Wages grew at their fastest rate in more than two years in January, making it more likely that the Bank of England will put up interest rates again in the near future.

The Office for National Statistics (ONS) reported that total average weekly earnings in the three months to January were up 2.8 per cent year-on-year, the fastest rate of growth registered since September 2015.

City of London analysts had pencilled in a rise of 2.6 per cent and sterling jumped to $1.4062 in the wake of the release, up 0.47 per cent on the day, as traders shifted their bets on the timing of the next increase in rates from the Bank of England.

“The Bank of England will be using [the wage data] as further signs that domestic price pressures may be coming and therefore a May hike could be necessary,” said Jeremy Cook of the foreign exchange firm, WorldFirst.

Fastest rise since 2015

Consumer price inflation was 3 per cent in January, meaning real wages still fell in that month.

But the ONS reported on Tuesday that inflation fell back to 2.7 per cent in February, raising the prospect of real wages growing again relatively soon.

Inflation spiked above 3 per cent in 2017 due to the slump in the value of the pound in the wake of the June 2016 Brexit vote, pushing up import costs.

“January’s labour market figures provided clearer signs of a revival in earnings growth, suggesting that it won’t be long before we start to see sustained rises in real pay,” said Ruth Gregory of Capital Economics.

But while the data suggests the UK’s real pay squeeze is coming to an end, the level of average real wages still remains lower than it was before the 2008 financial crisis.

“While it’s a relief that pay packets are no longer shrinking, the outlook for anaemic pay growth remains a huge living standards concern,” said Stephen Clarke of the Resolution Foundation think tank.

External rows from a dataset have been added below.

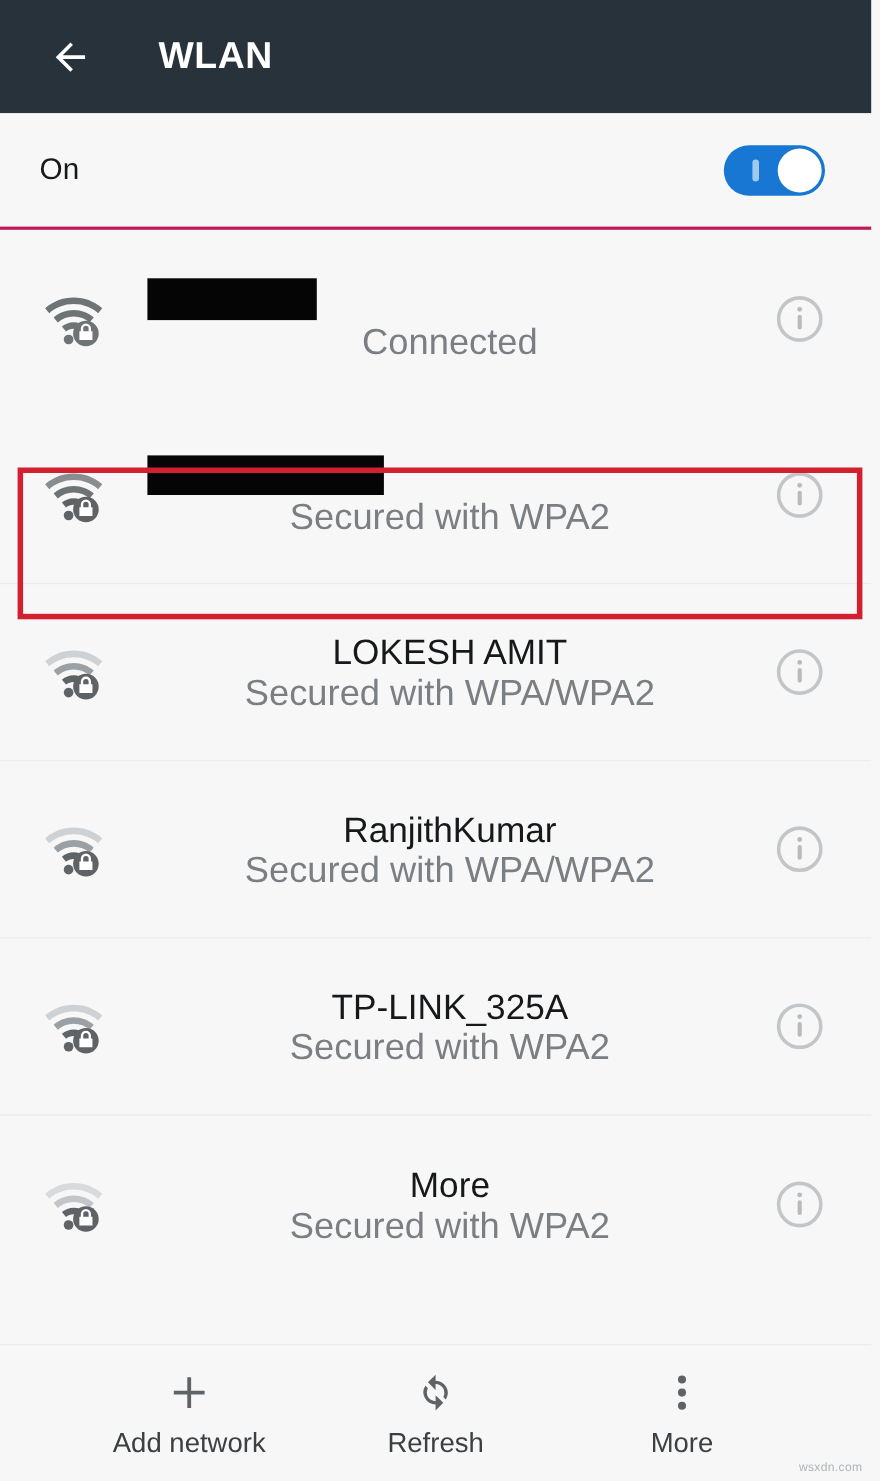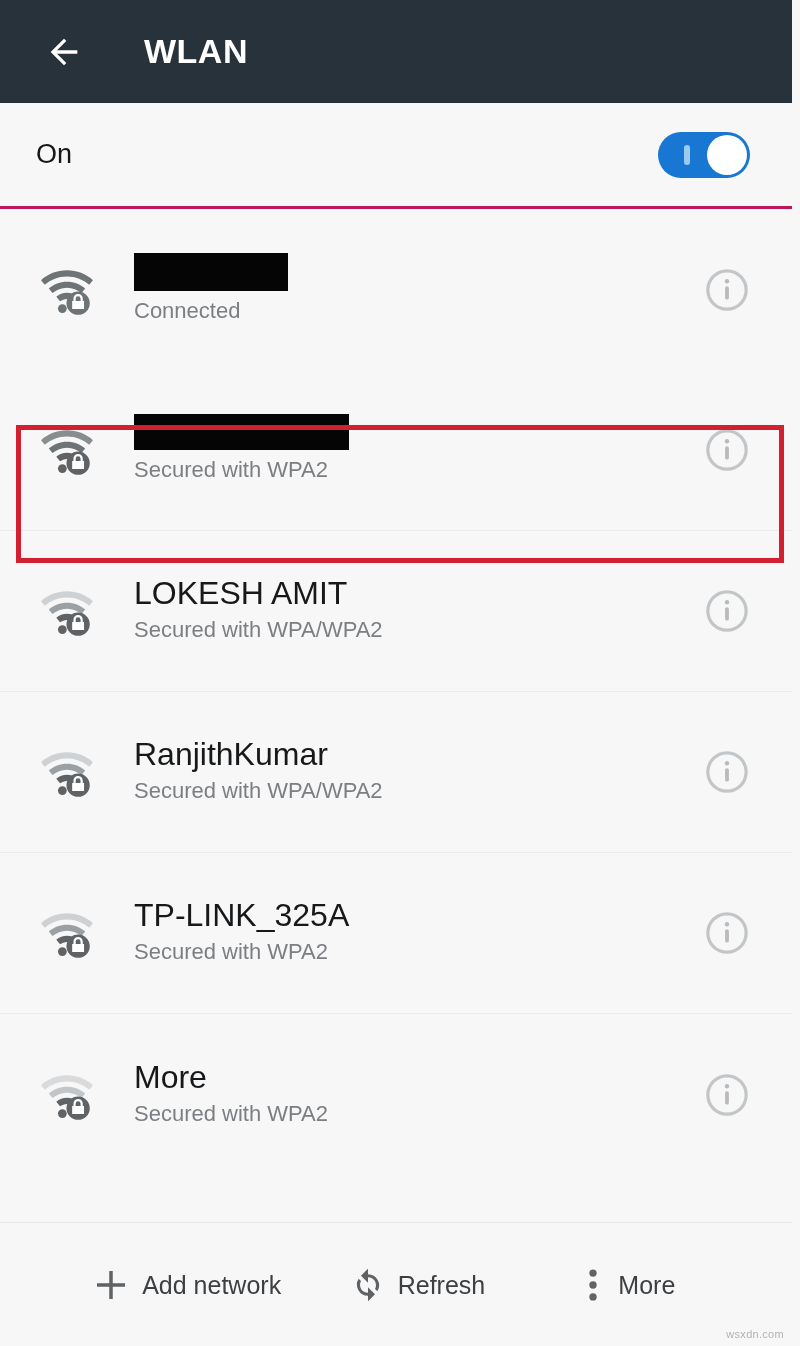"WLAN" #screen { text-align: none -> center }
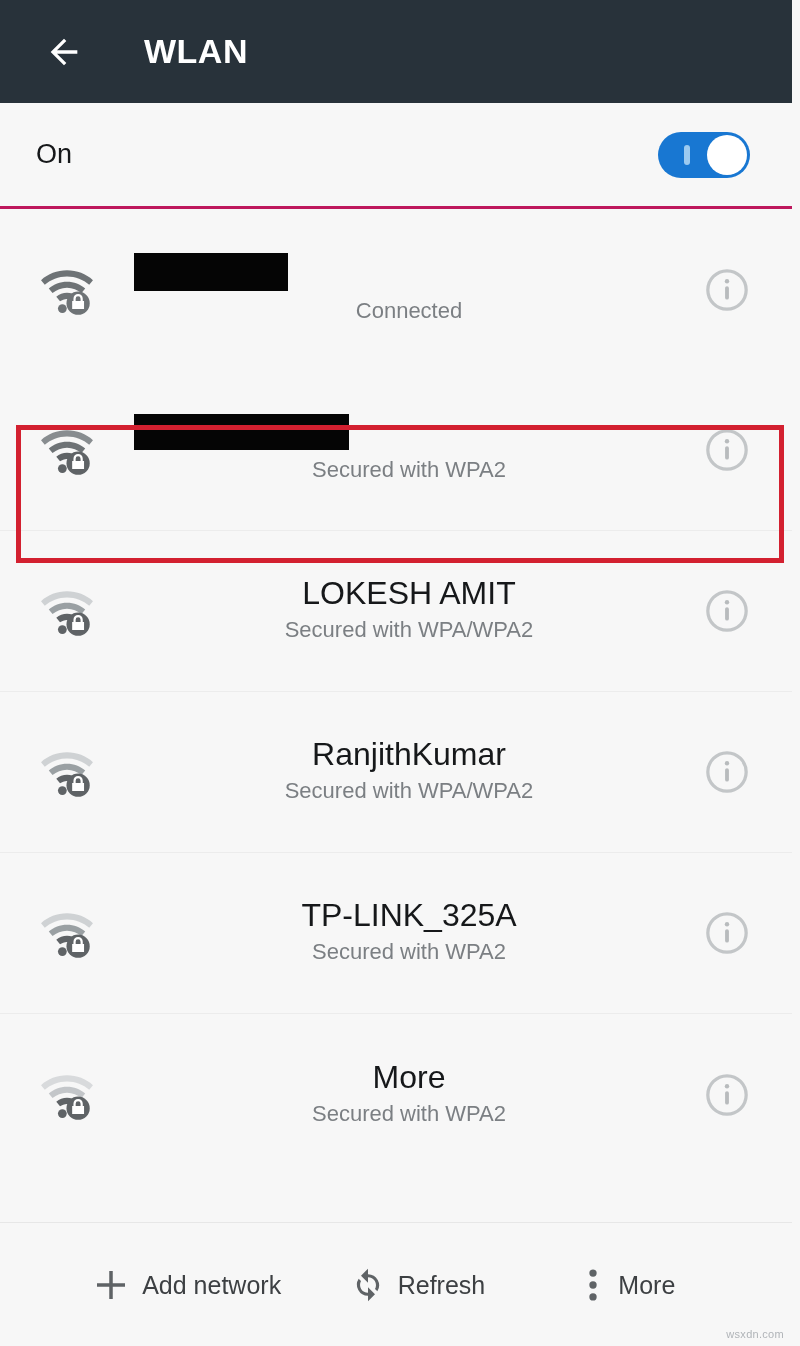"Connected" .net-sub { font-size: 22px -> 33px }
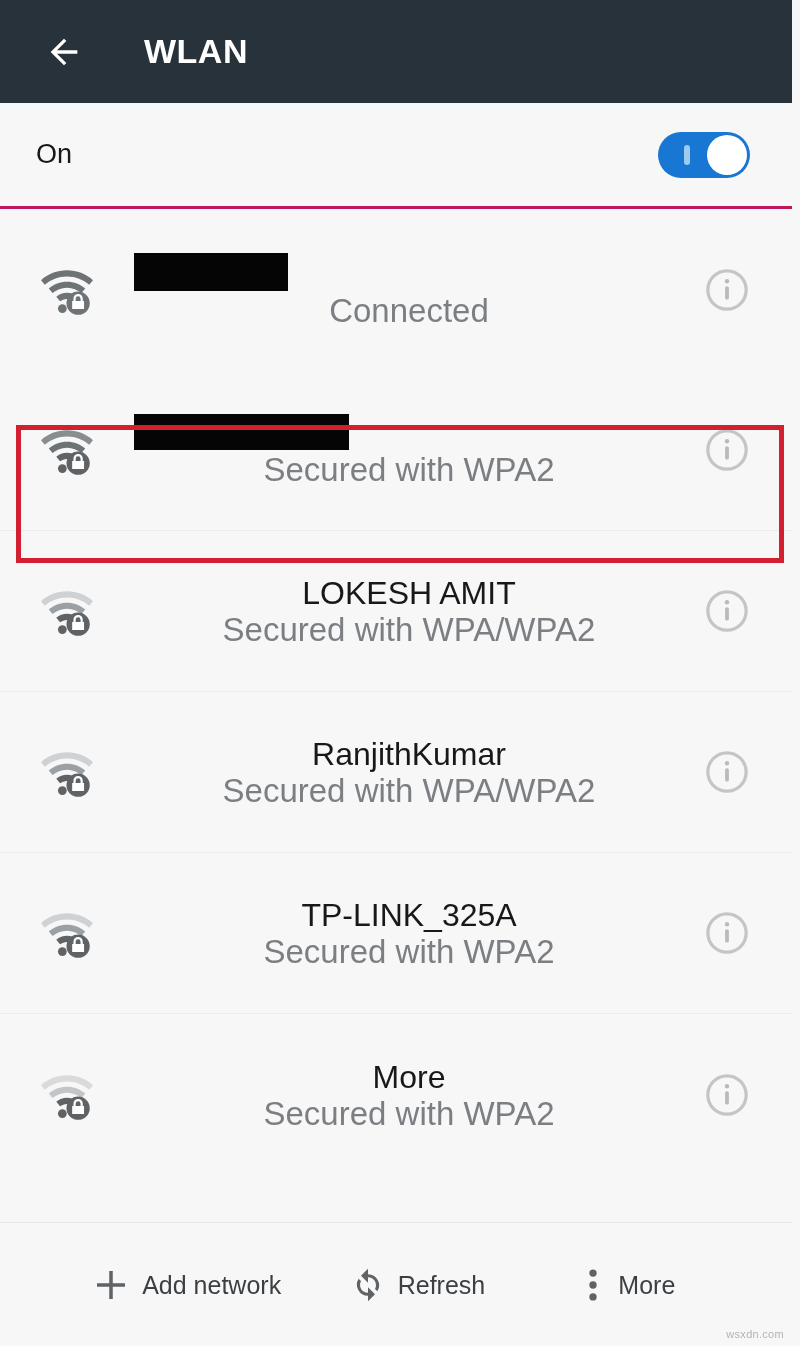"Add network" .action { flex-direction: row -> column }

“Average pay is still lower than it was a decade ago, and an entire generation of young workers are still yet to experience the 3-4 per cent pay rises that were once the norm.”

Mark Carney signals ‘earlier’ interest rate hikes for UK

The data shows that private sector pay growth is now outpacing public sector pay, where ministers have been keeping a tight lid on annual increases since 2010.

However, a new deal between unions and employers, being put to staff on Wednesday, is expected to give most NHS workers a 6.5 per cent increase over the next three years.

The ONS also reported that total numbers of people in the UK in employment rose by 168,000 in the quarter to January, taking the total employment rate back up to a record high of 75.3 per cent.

The numbers in unemployment also rose by 24,000 over the period, although this left the headline jobless rate unchanged from the previous quarter at 4.3 per cent, the lowest since 1975.

Meanwhile, the ONS said that public borrowing in February was £1.34bn, slightly larger than the £1.1bn City analysts had expected. At last week’s Spring Statement the Office for Budget Responsibility estimated that full-year borrowing 2017/18 would come in at £45.2bn, around £5bn lower than its previous forecast.